Stored data:

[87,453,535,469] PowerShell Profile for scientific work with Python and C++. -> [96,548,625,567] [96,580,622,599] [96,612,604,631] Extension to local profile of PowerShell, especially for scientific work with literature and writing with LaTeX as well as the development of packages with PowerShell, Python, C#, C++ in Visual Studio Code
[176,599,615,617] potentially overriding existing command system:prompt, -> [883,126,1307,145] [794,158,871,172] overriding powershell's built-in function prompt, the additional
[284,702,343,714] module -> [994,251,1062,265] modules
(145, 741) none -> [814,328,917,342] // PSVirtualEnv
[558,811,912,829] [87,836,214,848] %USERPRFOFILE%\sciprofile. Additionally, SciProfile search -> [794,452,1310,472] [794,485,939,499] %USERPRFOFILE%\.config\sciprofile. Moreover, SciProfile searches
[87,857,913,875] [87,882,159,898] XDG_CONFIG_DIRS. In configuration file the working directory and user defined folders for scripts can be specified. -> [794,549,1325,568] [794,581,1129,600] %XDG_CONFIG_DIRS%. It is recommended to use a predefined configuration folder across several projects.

Goal of the exercise: Reproduce the records above exactly, from the first line to the line that holds "[284,702,343,714] module ->", inclusive, and omit everything after it.

Exercise solution:
[87,453,535,469] PowerShell Profile for scientific work with Python and C++. -> [96,548,625,567] [96,580,622,599] [96,612,604,631] Extension to local profile of PowerShell, especially for scientific work with literature and writing with LaTeX as well as the development of packages with PowerShell, Python, C#, C++ in Visual Studio Code
[176,599,615,617] potentially overriding existing command system:prompt, -> [883,126,1307,145] [794,158,871,172] overriding powershell's built-in function prompt, the additional
[284,702,343,714] module -> [994,251,1062,265] modules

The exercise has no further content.